Thursday, November 27, 2008

essay - GMAT: Argument 34

The following appeared in an editorial from a magazine produced by an organization dedicated to environmental protection:

In order to effectively reduce the amount of environmental damage that industrial manufacturing plants cause, those who manage the plants must be aware of the specific amount and types of damage caused by each of their various manufacturing processes. However, few corporations have enough financial incentive to monitor this information. In order to guarantee that corporations reduce the damage caused by their plants, the federal government should require every corporation to produce detailed annual reports on the environmental impact of their manufacturing process, and the government should impose stiff financial penalties for failure to produce these reports.
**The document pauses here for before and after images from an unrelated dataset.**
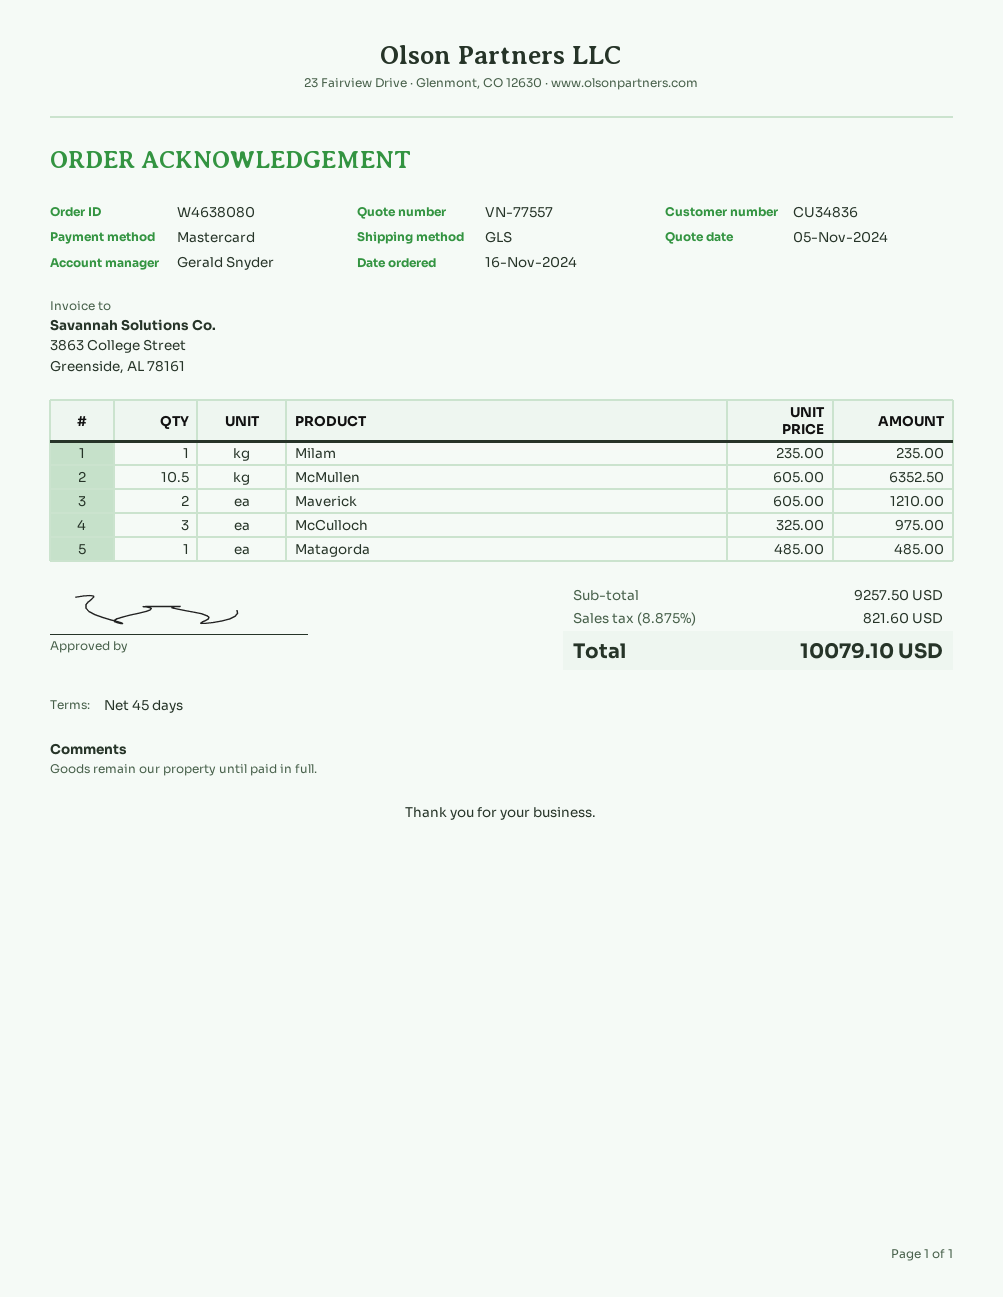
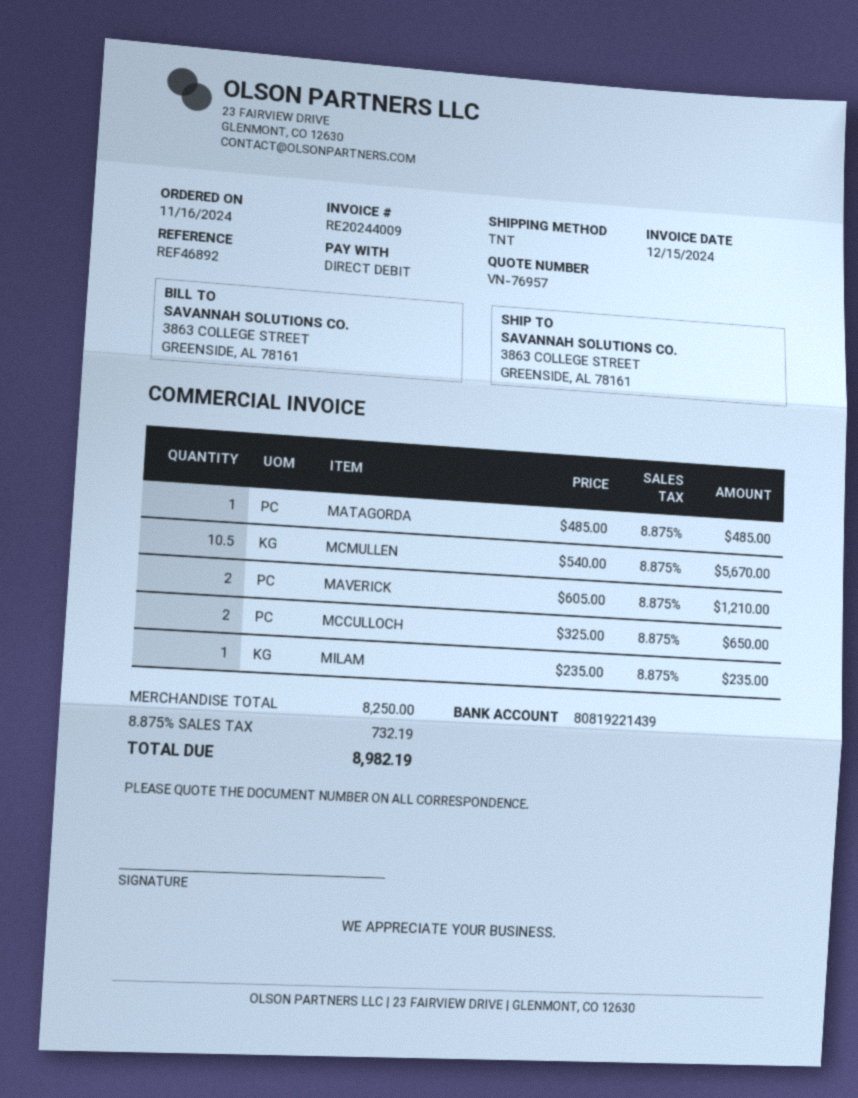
quote number: VN-77557 -> VN-76957
payment method: Mastercard -> direct debit
shipping method: GLS -> TNT
McMullen: 10.5 x 605.00 = 6352.50 -> 10.5 x 540.00 = 5670.00
McCulloch: 3 x 325.00 = 975.00 -> 2 x 325.00 = 650.00
subtotal: 9257.50 -> 8250.00
tax: 8.875% = 821.60 -> 8.875% = 732.19
total: 10079.10 -> 8982.19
Discuss how well reasoned . . .etc.

Answer:
The author asserts that the federal government should require corporations to submit annual reports regarding environmental dameges that the manufacturing process in their plants could cause. Besides, if a corporation fails to do that, the government should impose financial penalty on the corportion. The assumption that he bases his argument on is that environmental damage is caused by corporate management's unawareness of their plants' manufacturing processes harming the damage. His argument, however, has serious flaws and thereby is weak.
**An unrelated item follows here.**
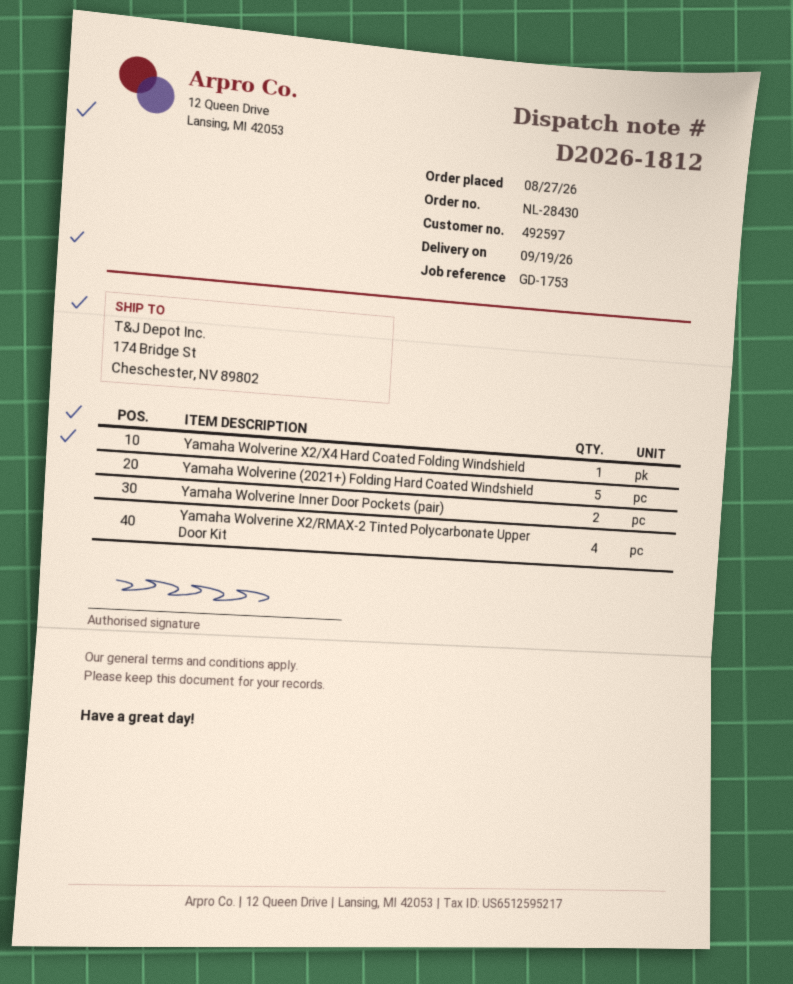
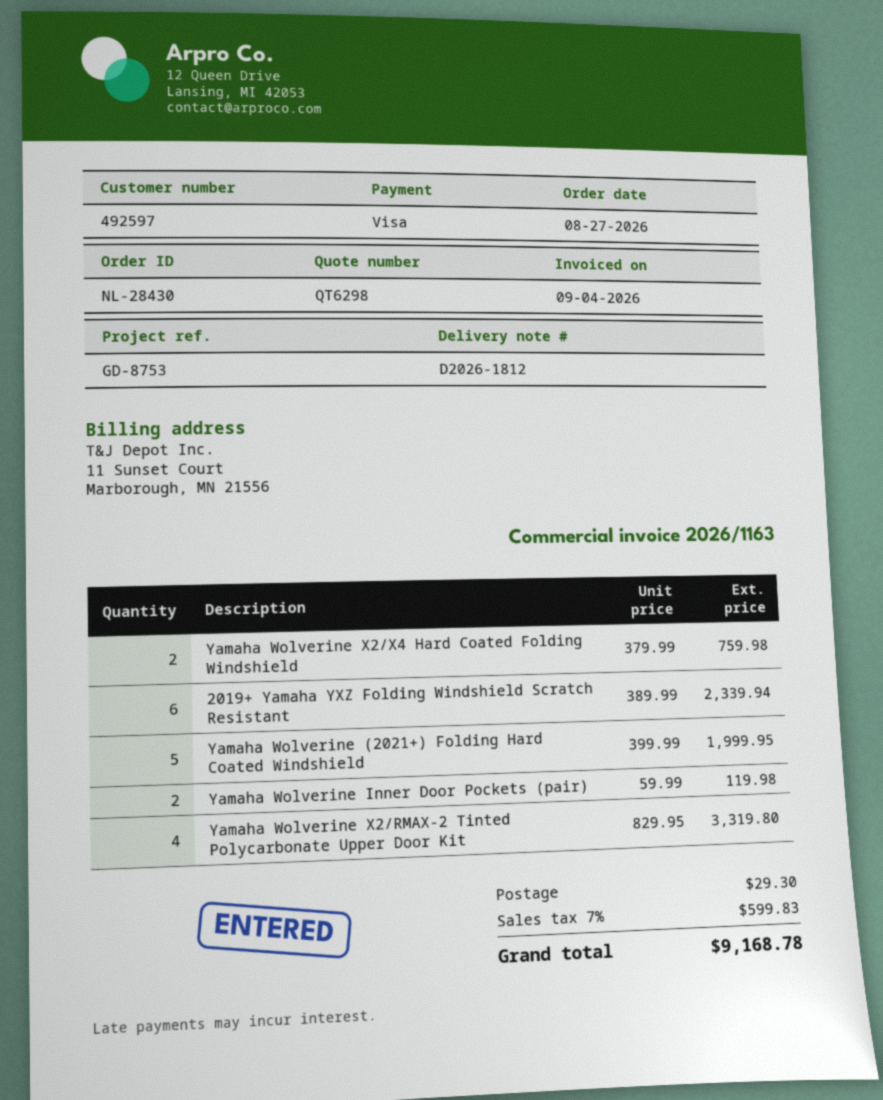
reference: GD-1753 -> GD-8753
Yamaha Wolverine X2/X4 Hard Coated Folding Windshield: 1 -> 2
2019+ Yamaha YXZ Folding Windshield Scratch Resistant: none -> 6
First, the solution that he deduced from his argument is too indirect to accomplish the ultimate target, which is to preserve environment. I mean, just requiring corporations to submit annual reports on their manufacturing processes is not enough to protect environment. For instace, despite corporate management's awareness of the manufacturing process, without conclete corrective actions such as improving the plant's desposing process, submitting reports makes no sense.
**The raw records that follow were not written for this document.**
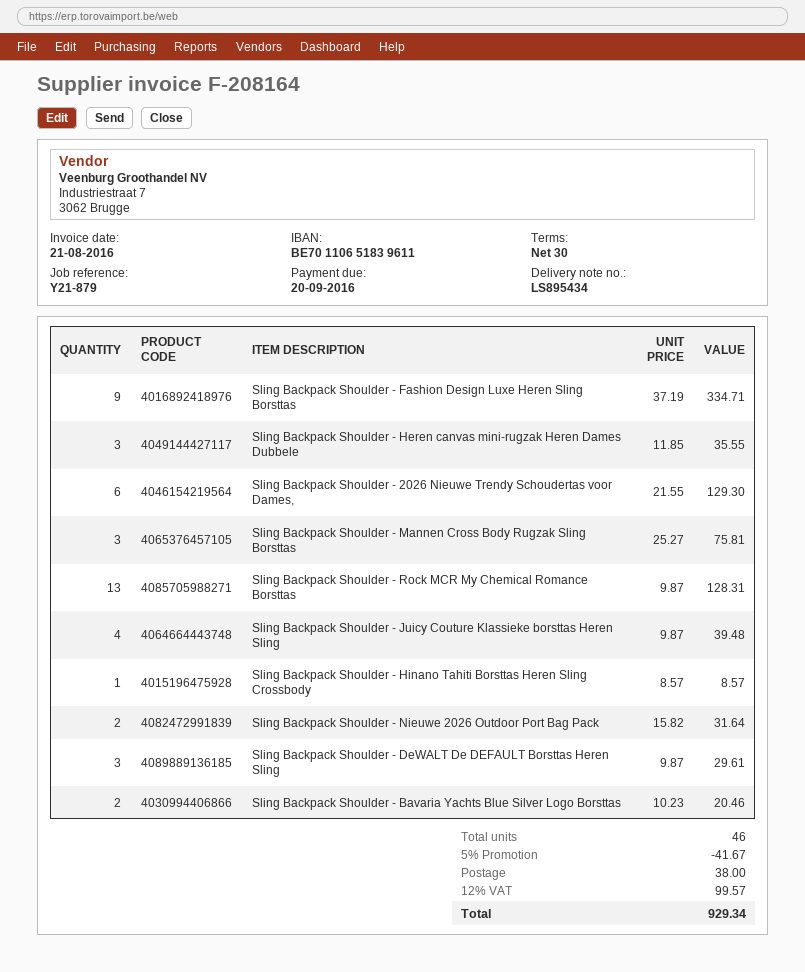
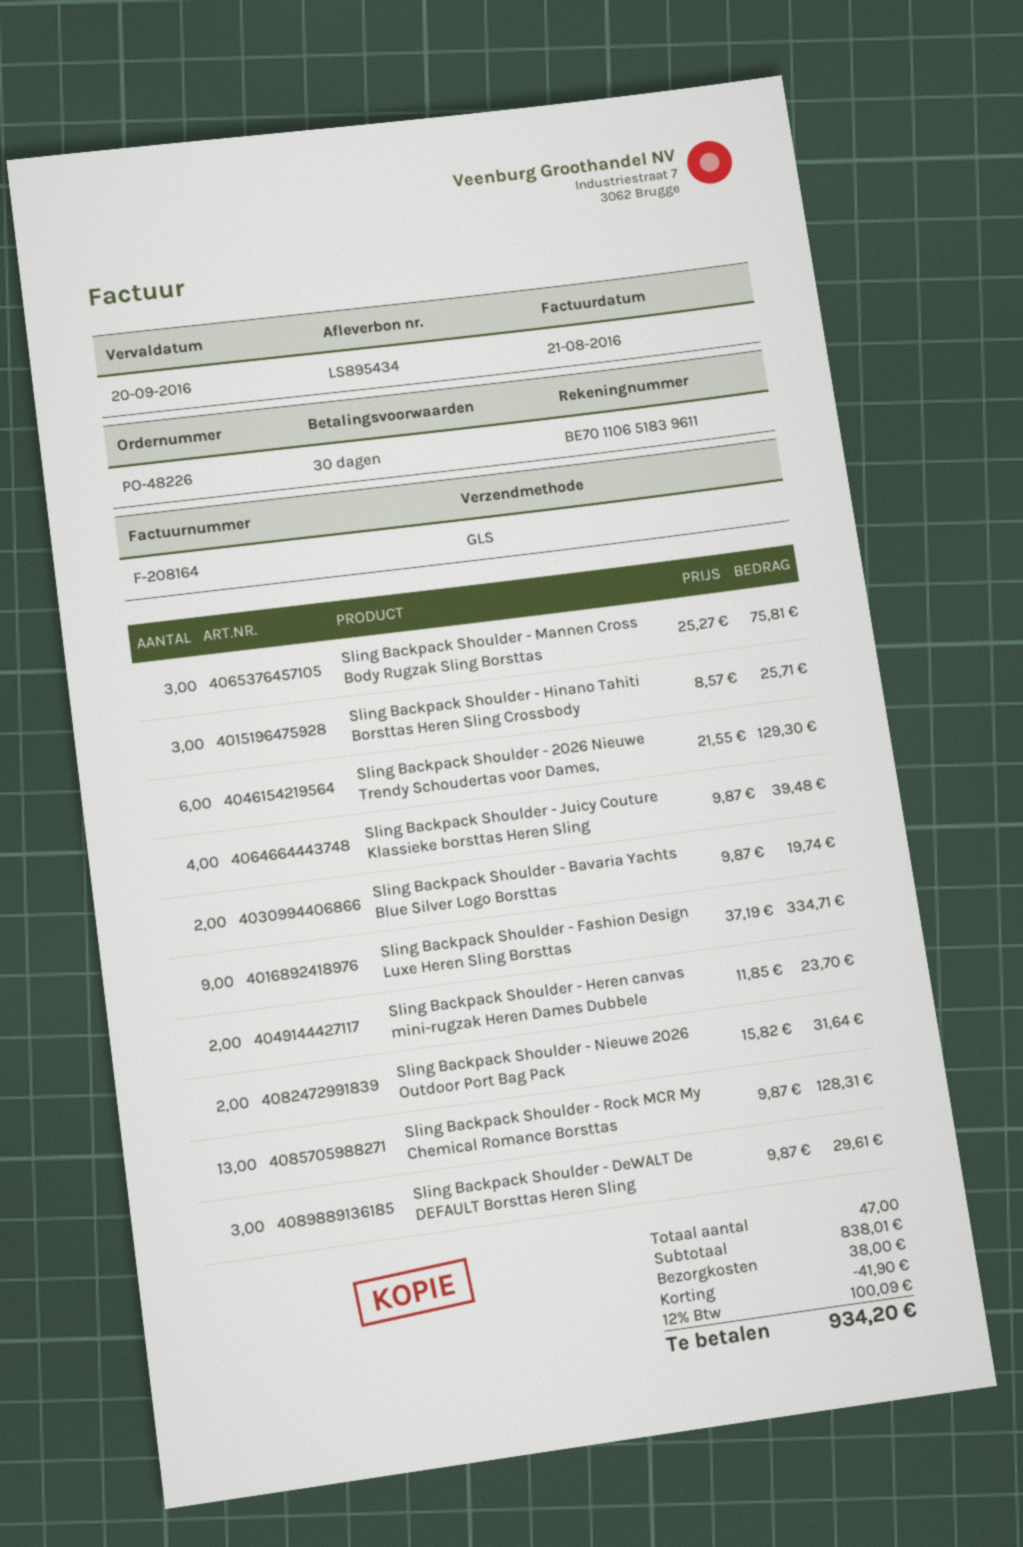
Sling Backpack Shoulder - Heren canvas mini-rugzak Heren Dames Dubbele: 3 x 11.85 = 35.55 -> 2 x 11.85 = 23.70
Sling Backpack Shoulder - Hinano Tahiti Borsttas Heren Sling Crossbody: 1 x 8.57 = 8.57 -> 3 x 8.57 = 25.71
Sling Backpack Shoulder - Bavaria Yachts Blue Silver Logo Borsttas: 2 x 10.23 = 20.46 -> 2 x 9.87 = 19.74
total quantity: 46 -> 47
discount: 41.67 -> 41.90
tax: 12% = 99.57 -> 12% = 100.09
total: 929.34 -> 934.20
Second, although his plan says that corporations need to submit the report annually, I believe that it is not enough from a time point of view. I mean, in today's fact-changing world, the timing can't catch up most of changes that occur on corporations' manufacturing processes. For instance, during the period, a lot of plants could be built and they could emitted huge hazardous byproducts.

In conclusion, he fails to make his plan convincing for reasons that I mentioned above. To strengthen the idea, he must clarify a clear link between his plan and the outcome (the outcome must be targeted on environmental preservation), and consider more appropriate timeframe that the government requires any action of corporations.